Located on the corner of Princess Street and Petrie Terrace, this row of four attached workers cottages on the fringe of the central business district was built in an era when Brisbane was still without public transport. Forming part of the historic Petrie Terrace group of terraces and cottages, its prominently steep gable roof is free of projecting party walls and each cottage is marked only by paired dormer windows and shared chimneys between each pair. This is probably the most rustic of the remaining working cottages with its corrugated iron roof clearly corroding. The addition of an interwar shopfront on the corner obscures one of the end terraces.
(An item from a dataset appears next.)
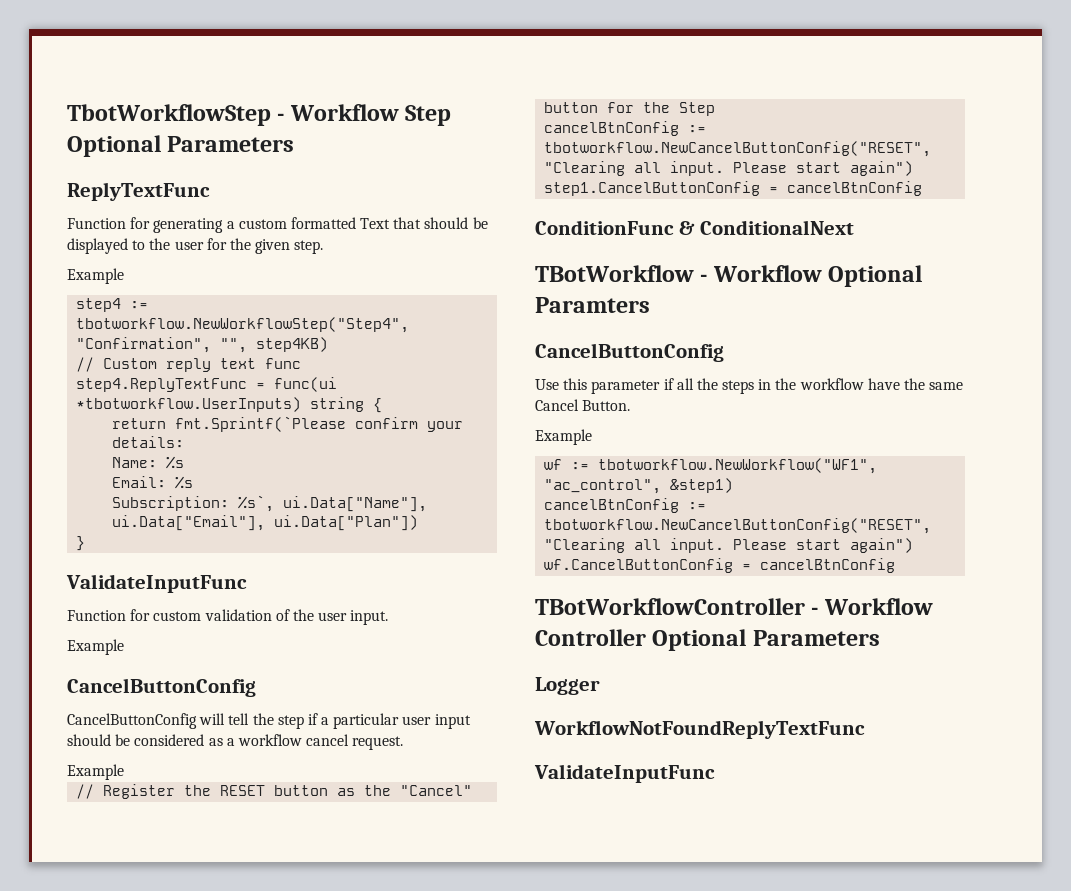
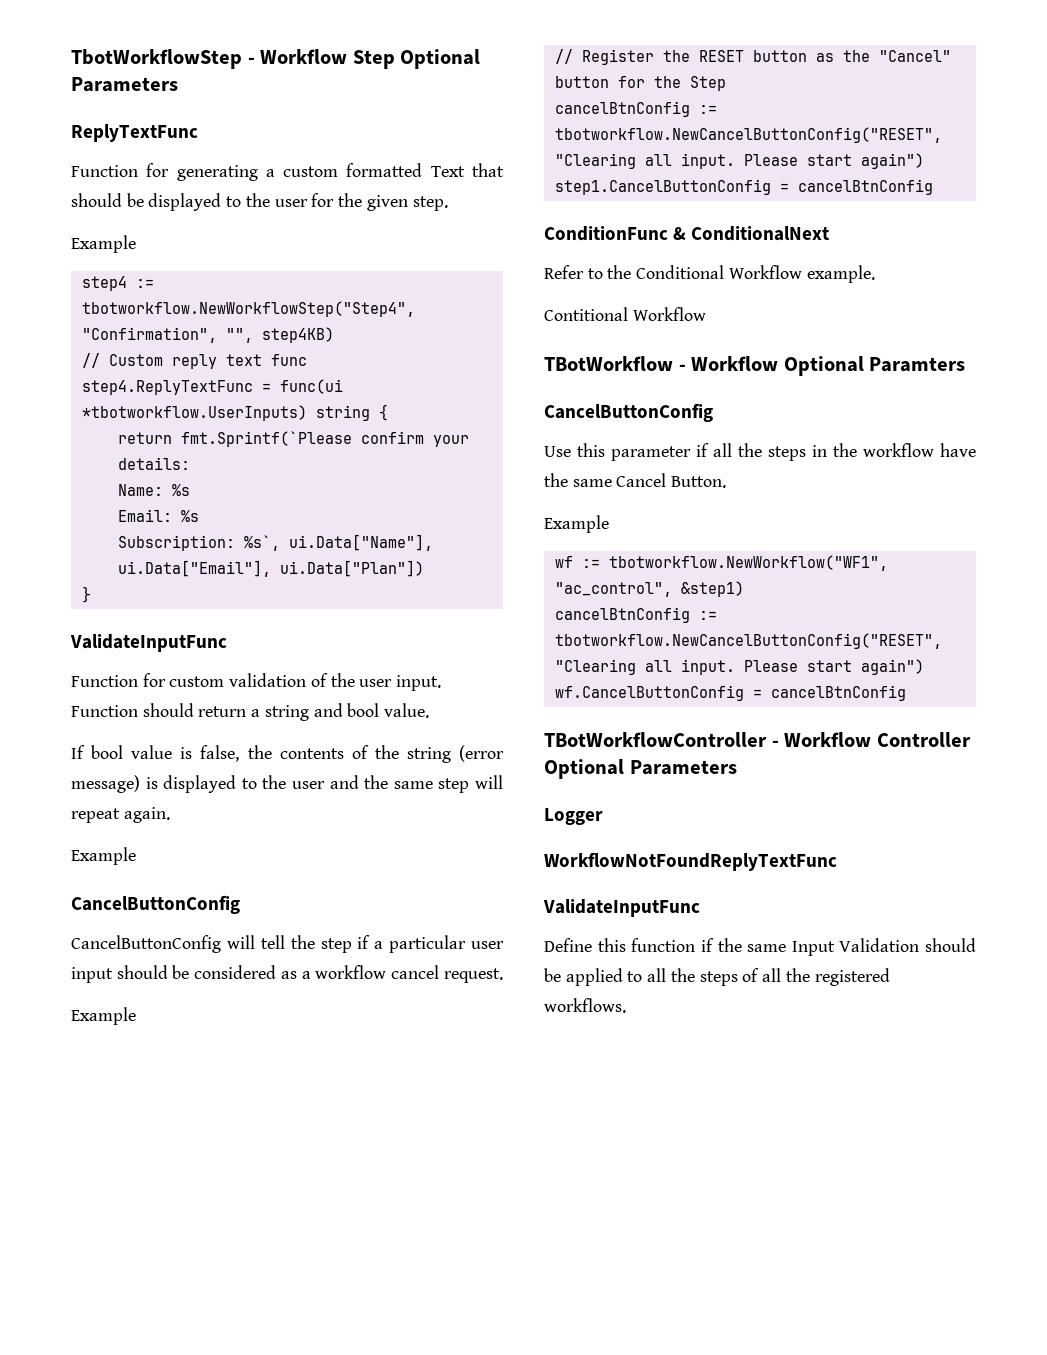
(389, 617) none -> [71,703,430,721] [71,745,505,763] [71,775,504,793] [71,807,170,823] Function should return a string and bool value. // If bool value is false, the contents of the string (error message) is displayed to the user and the same step will repeat again.
(855, 227) none -> [544,265,875,283] [544,307,706,321] // Refer to the Conditional Workflow example. // Contitional Workflow
(715, 773) none -> [544,938,976,956] [544,968,890,986] [544,998,626,1013] // Define this function if the same Input Validation should be applied to all the steps of all the registered workflows.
Although it has the outward appearance of the 1880s, this row of five Victorian era terraces is one of Sydney’s earliest, dating as far back as 1842. They were recently sold by NSW public housing for a handsome sum of money to private owners. The terraces were built by whaler Charles Grimes in the early 1840s and were depicted in artist Conrad Marten’s work in 1843. The row was completed sometime around 1848 and were originally modest shingle roofed cottages with single storey verandahs and originally had uninterrupted harbour views.1
This flatly laid out Italianate row of four double storey terraced houses could almost be mistaken for a typical Melbourne terrace if not for the discrete attic dormer profiles projecting above the parapet. One interesting aspect of the layout is the end terrace at 115 has a noticeably narrower profile and very subtle and skilled modifications have been made to the design to adjust.
Shown here are some Surry Hills working class terraces which are build right up to the property line and march up a subtly sloping inner city street. Their facades are bare with the exception of the ledges with their little brackets and the mouldings designed to throw rain off the double hung windows and the unsympathetically harsh but necessary security grilles on the doors and windows.
This row of four terrace houses, hidden in a Potts Point sidestreet would have to be one of the most interesting in Sydney. Standing at 3 storeys with an additional attic level and English style basement, they create, along with their neighbouring rows, a truly impressive Victorian streetscape that would certainly not look out of place in inner London. There are a few key things that set this terrace apart – the prominence given to the roofs; the Italianate style of the faceted bay which rises through the centre of the facade of each house; and the skillful reservation in which ornament is used. All these things give symmetry, lend the row a sense of grandeur and elegance as well as donate significant rhythm to the street.